Look through the listing below, find every line with the string "import", and copy it.
***
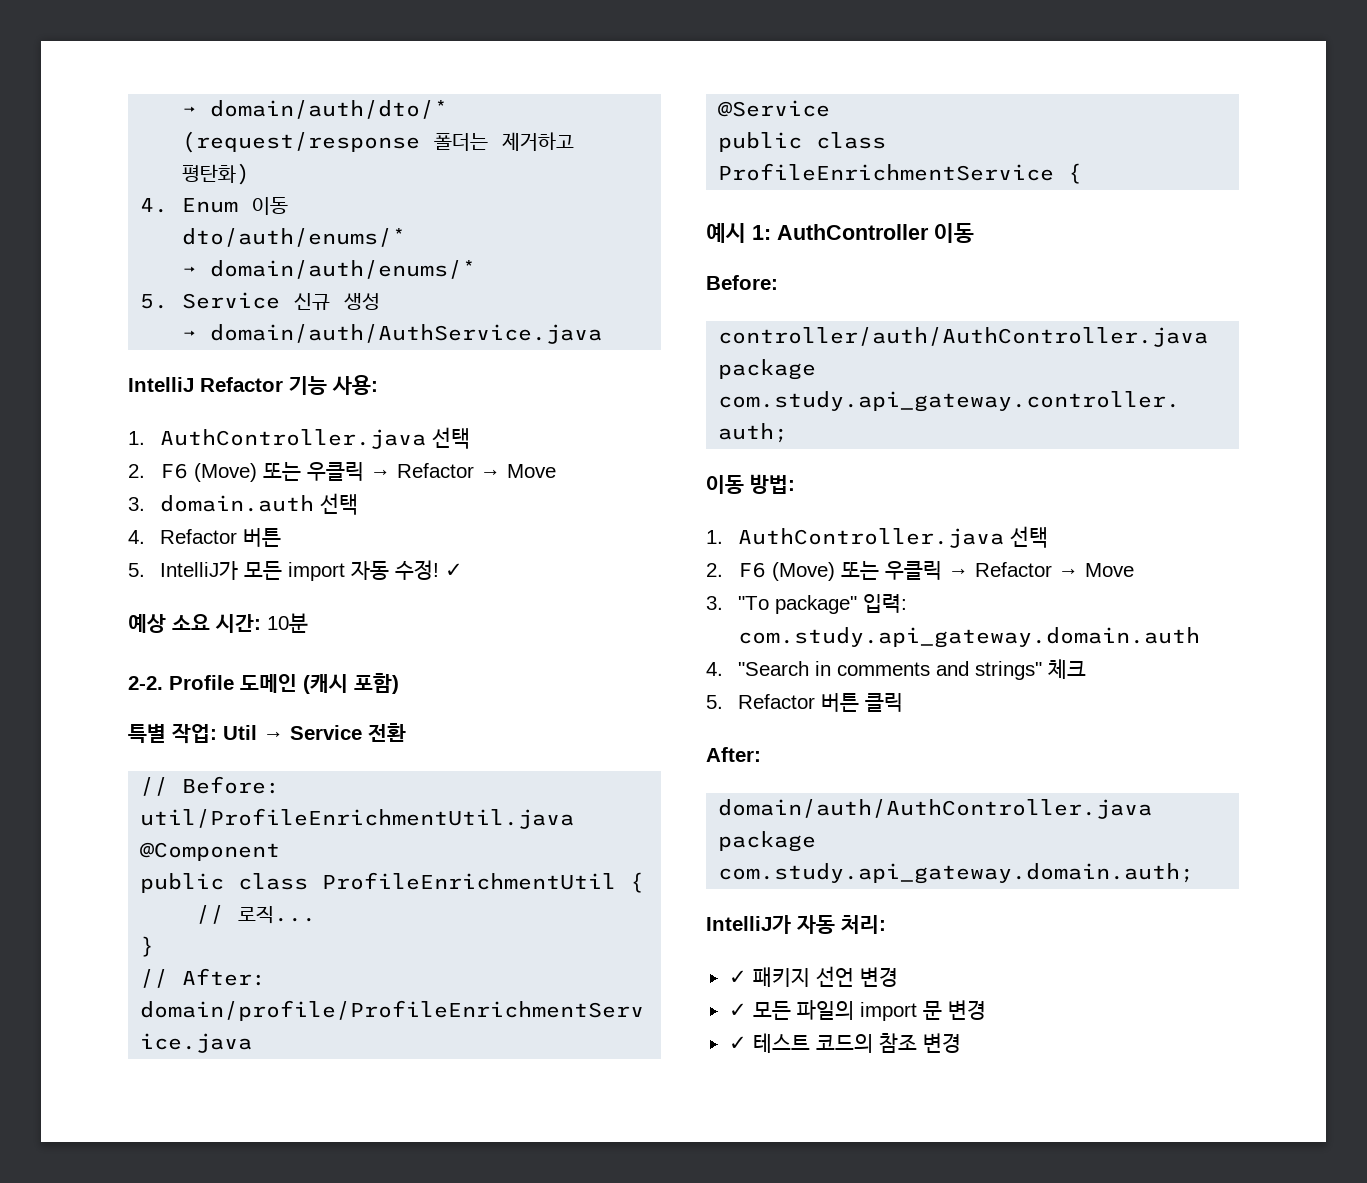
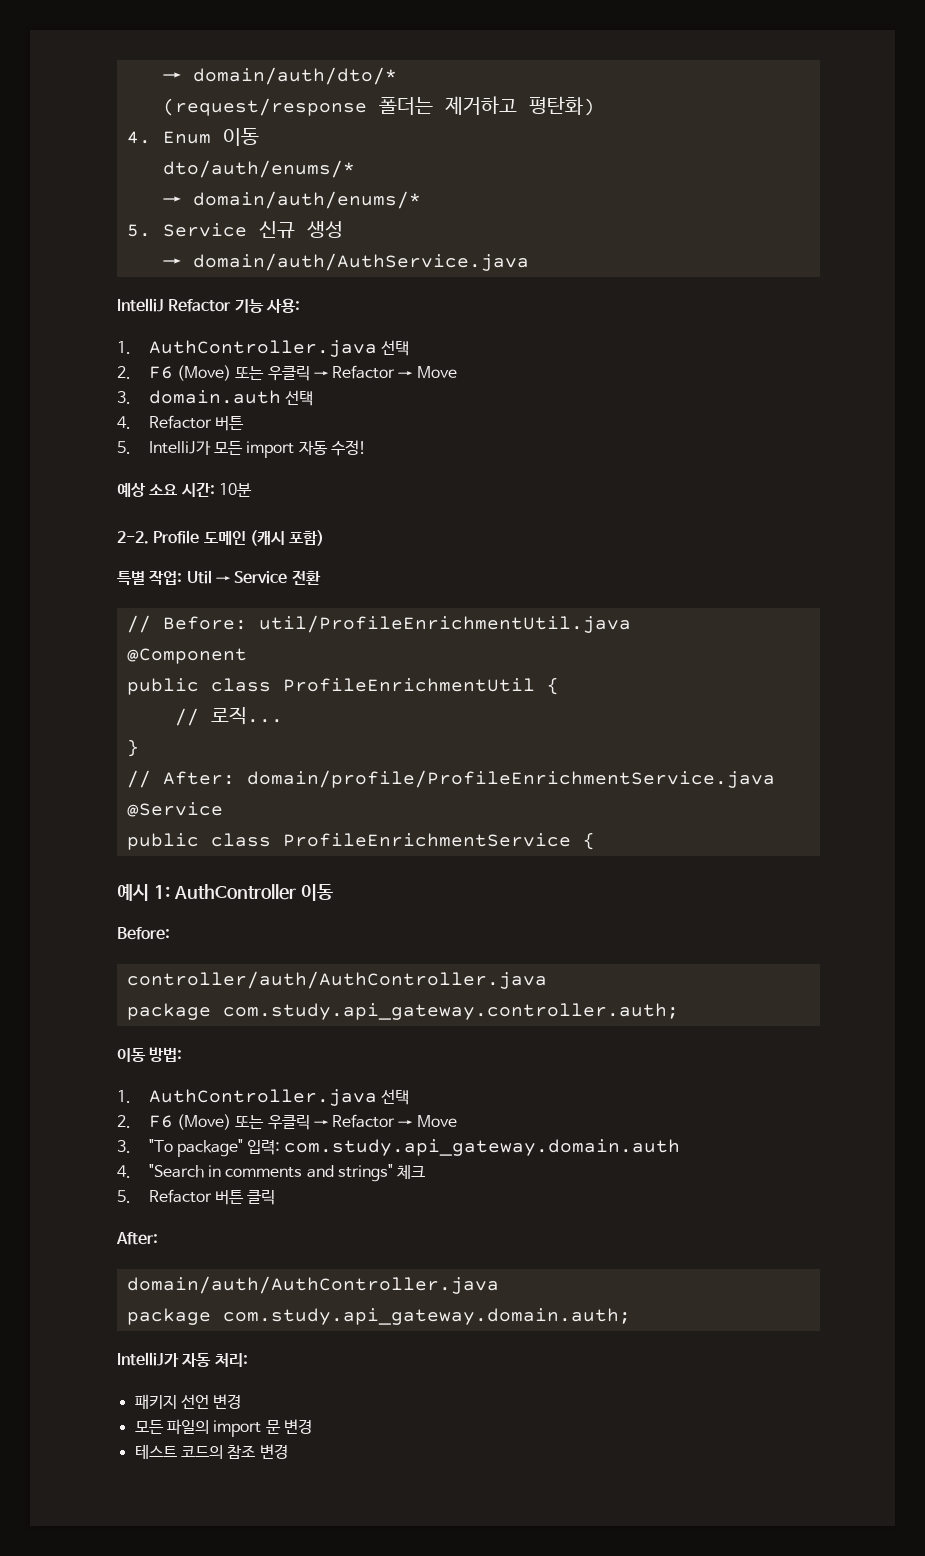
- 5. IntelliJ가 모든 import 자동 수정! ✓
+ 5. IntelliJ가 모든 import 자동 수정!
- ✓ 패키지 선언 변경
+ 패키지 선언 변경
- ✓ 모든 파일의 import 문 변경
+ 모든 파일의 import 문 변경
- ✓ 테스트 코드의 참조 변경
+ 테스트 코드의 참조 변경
***
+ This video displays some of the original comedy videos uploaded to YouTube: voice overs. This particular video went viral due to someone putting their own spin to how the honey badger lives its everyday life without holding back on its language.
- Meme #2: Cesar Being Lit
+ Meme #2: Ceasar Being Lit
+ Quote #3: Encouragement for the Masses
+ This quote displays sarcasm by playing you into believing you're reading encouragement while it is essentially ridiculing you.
***
Solution to this task:
- 5. IntelliJ가 모든 import 자동 수정! ✓
+ 5. IntelliJ가 모든 import 자동 수정!
- ✓ 모든 파일의 import 문 변경
+ 모든 파일의 import 문 변경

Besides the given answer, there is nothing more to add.